- STORED DATA -
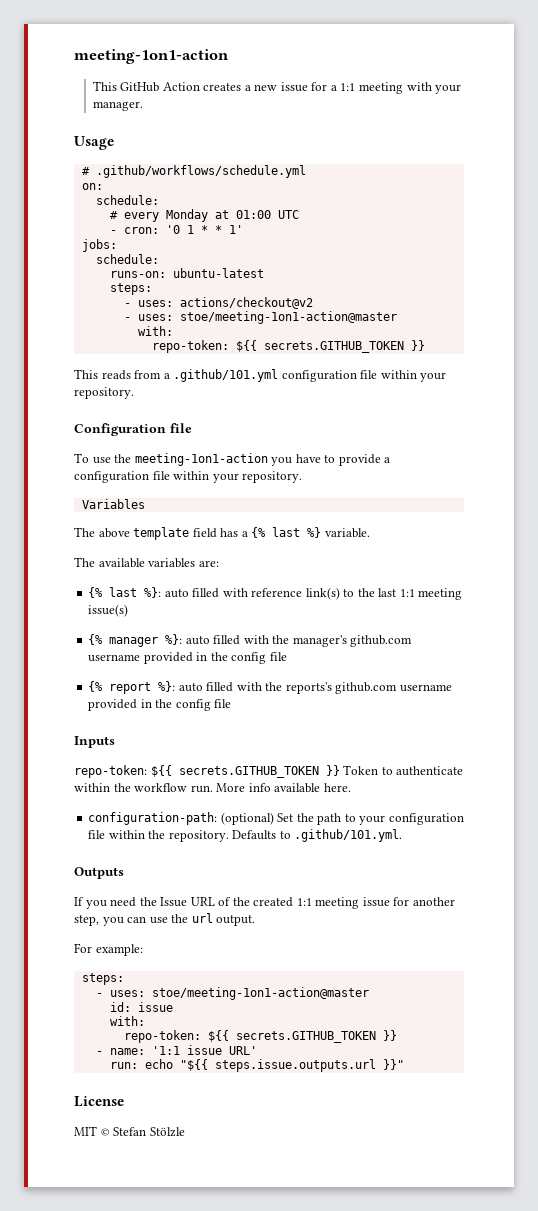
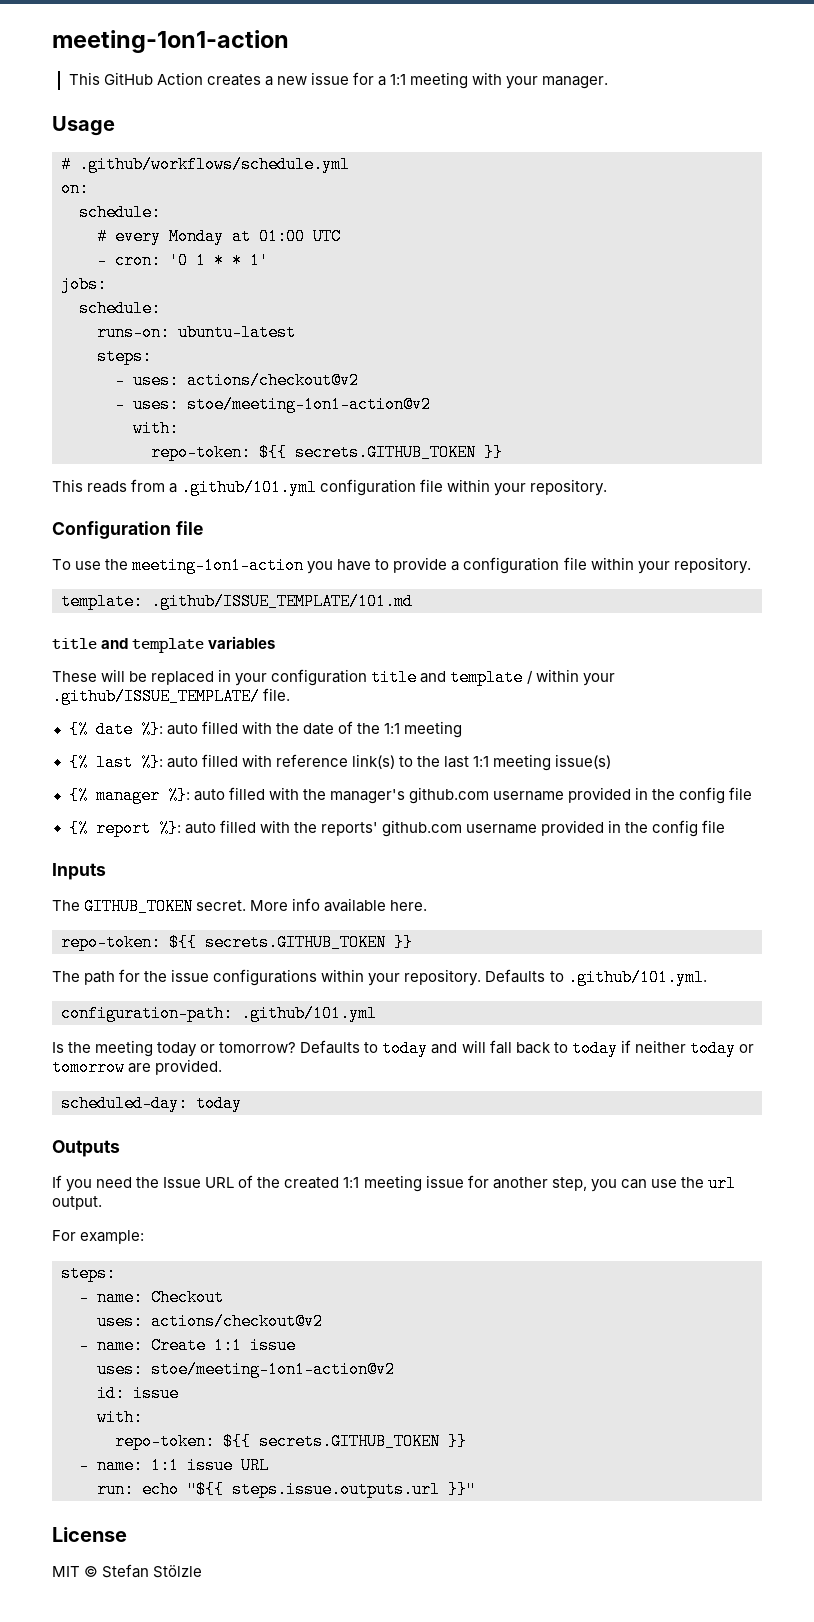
[179,311,397,324] stoe/meeting-1on1-action@master -> [187,396,431,413] stoe/meeting-1on1-action@v2
[81,499,145,509] [74,527,370,540] [74,557,219,568] Variables // The above template field has a {% last %} variable. // The available variables are: -> [61,593,413,610] [52,636,276,653] [52,669,615,686] [52,688,291,705] [68,721,462,738] template: .github/ISSUE_TEMPLATE/101.md // title and template variables // These will be replaced in your configuration title and template / within your .github/ISSUE_TEMPLATE/ file. // {% date %}: auto filled with the date of the 1:1 meeting
[285,682,332,694] reports's -> [320,822,378,836] reports'
[74,765,464,778] [74,783,351,793] [88,812,464,825] [88,829,403,842] repo-token: ${{ secrets.GITHUB_TOKEN }} Token to authenticate within the workflow run. More info available here. // configuration-path: (optional) Set the path to your configuration file within the repository. Defaults to .github/101.yml. -> [52,898,428,915] [61,934,413,951] [52,969,707,986] [61,1005,377,1022] [52,1040,754,1057] [52,1059,223,1076] [61,1095,242,1112] The GITHUB_TOKEN secret. More info available here. // repo-token: ${{ secrets.GITHUB_TOKEN }} // The path for the issue configurations within your repository. Defaults to .github/101.yml. // configuration-path: .github/101.yml // Is the meeting today or tomorrow? Defaults to today and will fall back to today if neither today or tomorrow are provided. // scheduled-day: today
[109,987,369,1000] uses: stoe/meeting-1on1-action@master -> [97,1289,224,1306] [97,1313,323,1330] [79,1337,296,1354] [97,1361,395,1378] name: Checkout // uses: actions/checkout@v2 // - name: Create 1:1 issue // uses: stoe/meeting-1on1-action@v2
[151,1045,257,1055] '1:1 issue URL' -> [151,1457,269,1474] 1:1 issue URL

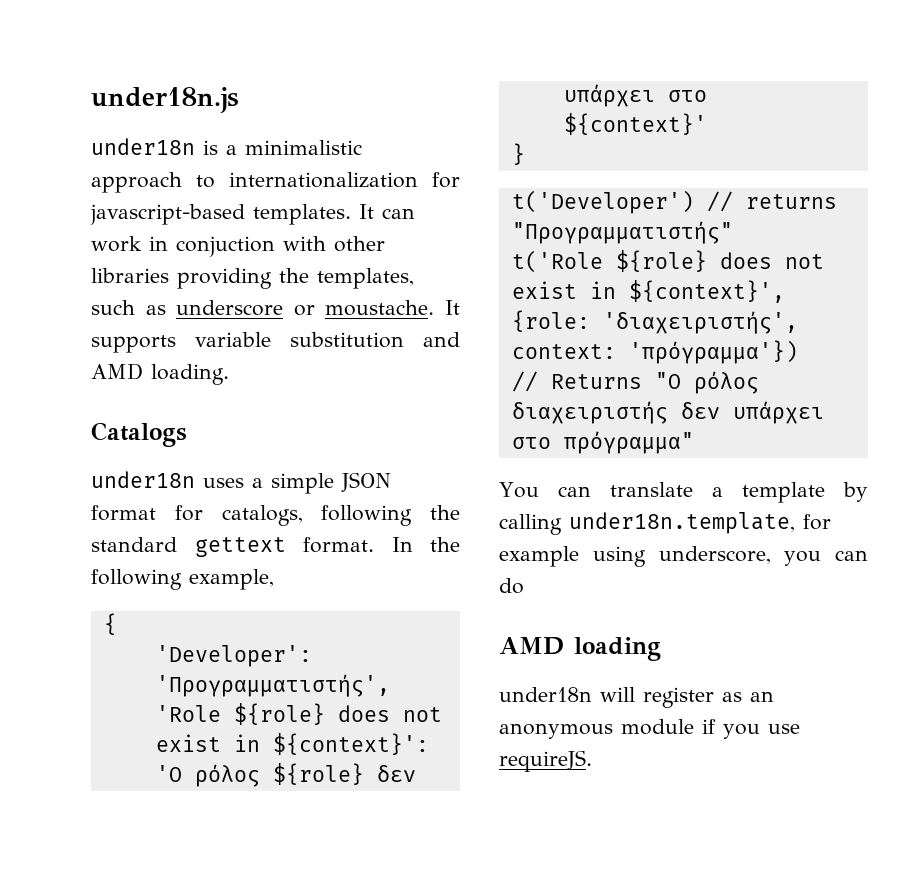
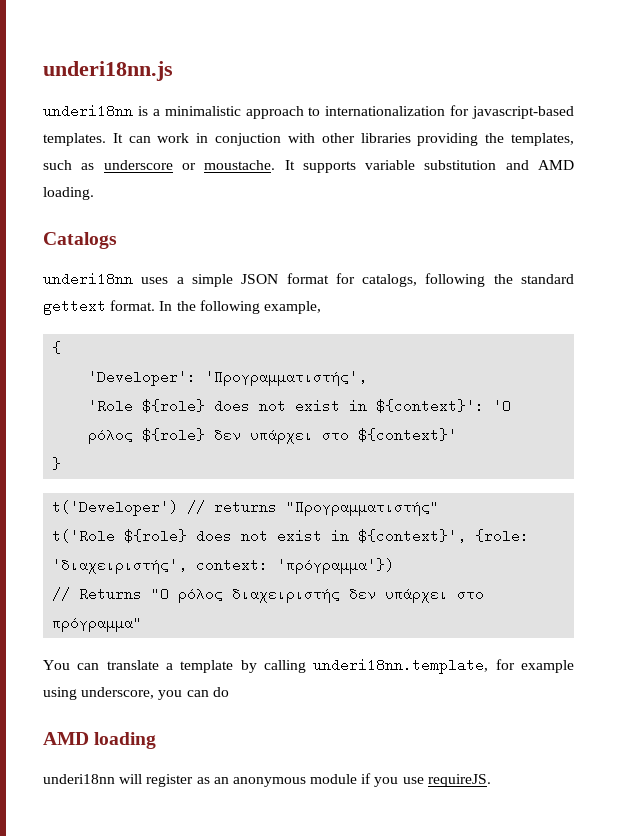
[91,87,239,113] [91,138,195,155] under18n.js // under18n -> [43,61,173,81] [43,104,133,118] underi18nn.js // underi18nn
[91,471,195,488] under18n -> [43,272,133,286] underi18nn
[569,512,795,534] under18n.template, -> [313,658,489,674] underi18nn.template,
[499,687,592,702] under18n -> [43,774,115,784] underi18nn

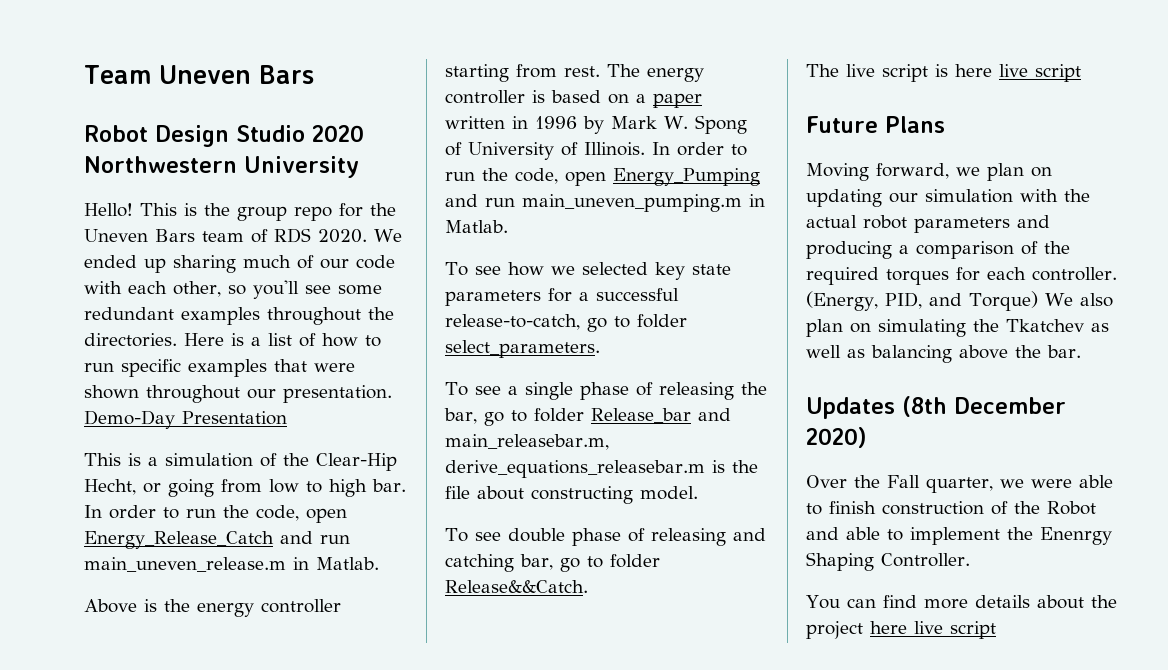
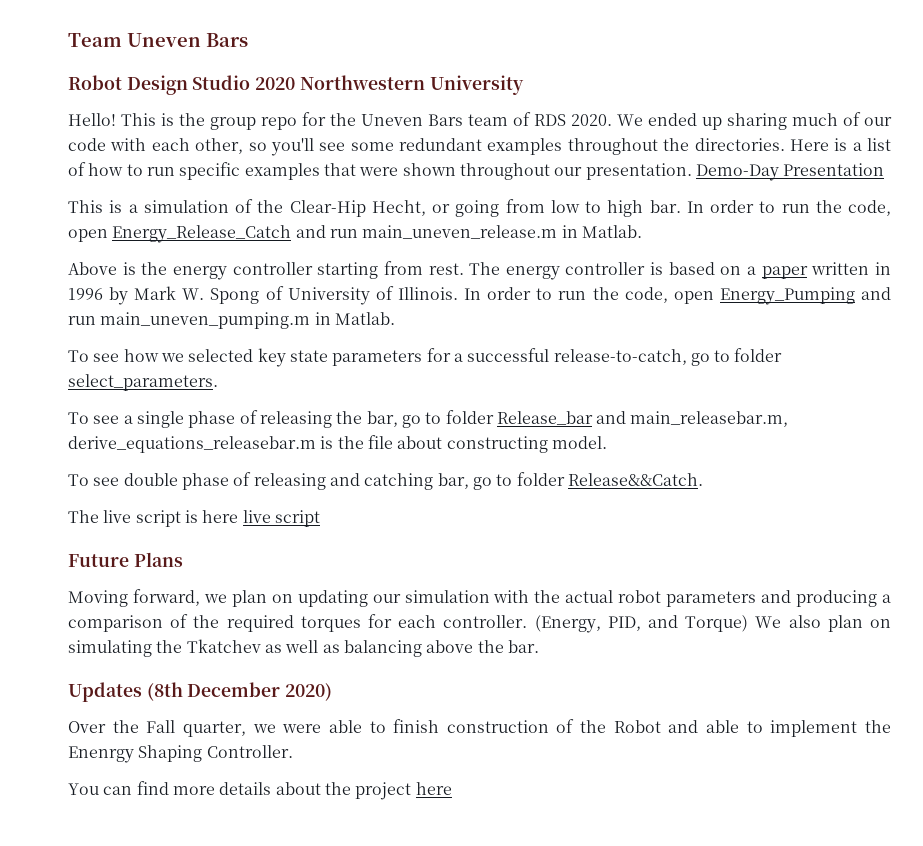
[914,621,996,639] live script -> (452, 788) none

- WORK TO BE COMPLETED -
Your reply should be the lines of the records from the start through the line with "[285,682,332,694] reports's ->", copied word for word, pictures omitted.

- SOLUTION -
[179,311,397,324] stoe/meeting-1on1-action@master -> [187,396,431,413] stoe/meeting-1on1-action@v2
[81,499,145,509] [74,527,370,540] [74,557,219,568] Variables // The above template field has a {% last %} variable. // The available variables are: -> [61,593,413,610] [52,636,276,653] [52,669,615,686] [52,688,291,705] [68,721,462,738] template: .github/ISSUE_TEMPLATE/101.md // title and template variables // These will be replaced in your configuration title and template / within your .github/ISSUE_TEMPLATE/ file. // {% date %}: auto filled with the date of the 1:1 meeting
[285,682,332,694] reports's -> [320,822,378,836] reports'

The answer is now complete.